Step 6: Telemetry per Job and per VM
Track per-VM metrics:
ci_vm_boot_seconds histogram
ci_vm_run_duration_seconds histogram
ci_vm_memory_max_bytes histogram
ci_vm_egress_bytes_total counter
ci_vm_egress_drops_total counter
ci_vm_kvm_exits_total counter
ci_jobs_completed{outcome="..."} counter
ci_vm_kernel_version gauge
Alert on:
ci_vm_egress_drops_total— VM tried to reach blocked host. May be malicious.ci_vm_boot_secondsrises — snapshot corruption or host-side resource pressure.ci_vm_run_duration_secondsp99 increases dramatically — possible DoS via crafted job.
Expected Behaviour
| Signal | Container runner | Firecracker / Kata runner |
|---|---|---|
| Job’s view of kernel | Shared with all other jobs and host | Own kernel, isolated |
| Container-escape CVE impact | Lands on shared host | Lands inside the VM only |
| Cross-job filesystem state | Possible via shared cache | Each VM gets fresh ephemeral disk |
| Cross-job network observation | Possible via host network ns | Per-VM TAP, host network ns isolated |
| Boot time | <50ms (start container) | 5-20ms with snapshot, 100-300ms cold |
| Memory overhead per job | ~50MB | ~150-300MB (kernel + initial heap) |
| Storage per VM | Layers on host | Backing image + per-VM diff |
Verify the boundary holds:
# Inside the VM:
uname -a
# Linux runner-vm-fc-001 5.10.197 ... (a different kernel than the host)
# Network egress test:
curl -m 5 https://attacker.example.com
# Connection refused (host network bridge drops)
Trade-offs
| Aspect | Benefit | Cost | Mitigation |
|---|---|---|---|
| Kernel-level isolation | Defeats container-escape CVEs | Memory per job ~3x higher | Acceptable for high-trust pipelines; mix VM-isolated and container runners by trust level. |
| Snapshot-backed boot | Sub-100ms job startup | Snapshot lifecycle to manage | Automate snapshot rebuild weekly; treat snapshots as immutable, content-addressed. |
| KVM dependency | Strong isolation | Some cloud instance types disable nested virtualization | Use bare-metal or *.metal instances; check cloud provider’s nested-virt policy. |
| Per-VM network bridge | Strong network isolation | More host-side networking config | Use a Kubernetes-native CNI (Cilium) that integrates with Kata; offloads bridge management. |
| Image rotation | Latest security updates baked in | Image build and distribution overhead | Run nightly snapshot builds; only changed packages trigger a roll. |
| Operational complexity | Higher than containers | Steep learning curve | Use a managed offering (Fly.io, Codespaces, gitpod-meta) for low-volume; self-host only for high-volume. |
Failure Modes
| Failure | Symptom | Detection | Recovery |
|---|---|---|---|
| KVM module unavailable on host | Firecracker fails to start | systemd journal shows unable to open /dev/kvm |
Verify nested virtualization enabled on the host’s instance type; fall back to bare-metal. |
| Snapshot corruption | Resumed VM behaves unpredictably | Job failures correlate with one snapshot revision | Rollback to previous snapshot; rebuild from clean image. |
| VM kernel CVE | Firecracker host kernel patches don’t help; VM kernel is what matters | New CVE; VM kernel out-of-date | Bake patched kernels into the snapshot image; rotate snapshots on advisory. |
| Memory exhaustion at host | New jobs queue or fail to start | Prometheus shows host memory at limit | Reduce concurrent VM count or upsize host.
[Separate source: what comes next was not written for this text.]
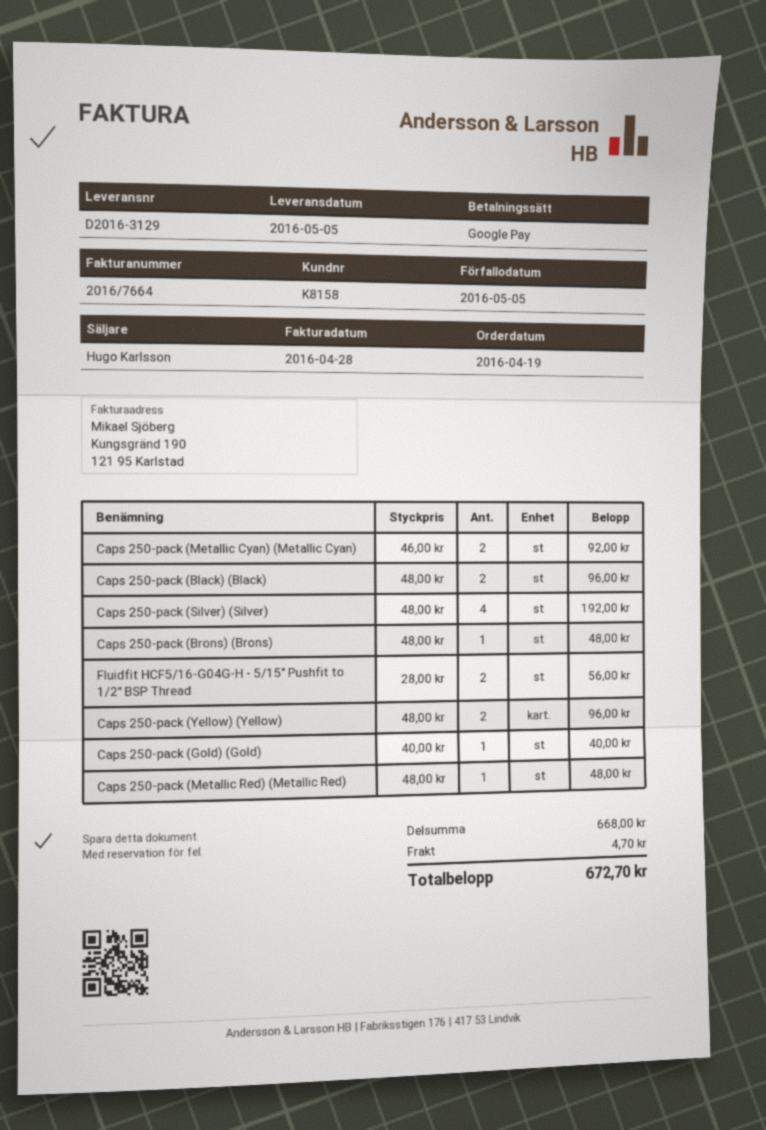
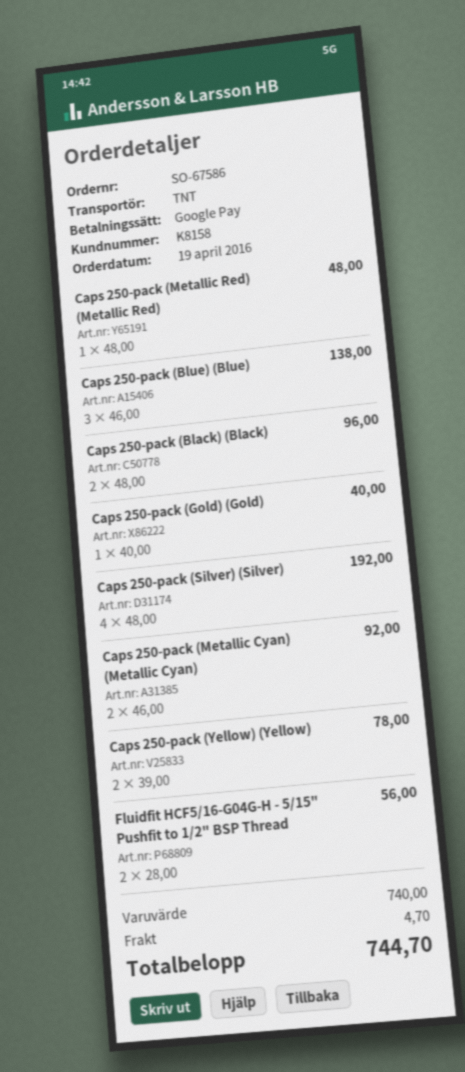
Caps 250-pack (Brons) (Brons): 1 x 48.00 = 48.00 -> none
Caps 250-pack (Yellow) (Yellow): 2 x 48.00 = 96.00 -> 2 x 39.00 = 78.00
Caps 250-pack (Blue) (Blue): none -> 3 x 46.00 = 138.00
subtotal: 668.00 -> 740.00
total: 672.70 -> 744.70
Monitor memory headroom continuously. |
| Per-VM egress allowlist drift | New legitimate job target unblocked | Job fails with network errors at a specific step | Update the bridge nftables ruleset; document the new allowed target. |
| Kata + Pod Security Standards interaction | Pods with restricted PSA fail to schedule under Kata | Some securityContext fields not honored by Kata’s hypervisor stack |
Audit the Kata documentation for PSA compatibility; adjust profiles per workload. |
When to Consider a Managed Alternative
Self-hosted Firecracker / Kata at scale requires KVM hosts, snapshot pipelines, network bridges, and ongoing kernel patching (10-20 hours/month for a high-volume CI program).
- Fly.io Machines for CI: Firecracker-backed; pay per CPU-second; integrates with GitHub Actions via custom runner.
- Codespaces / Cloud Build: Microsoft-managed isolated runners; cost scales with usage.
- Buildkite Hosted Agents: managed agent fleet with one-job-per-host options.
- Earthly Satellites: purpose-built remote build agents with strong isolation.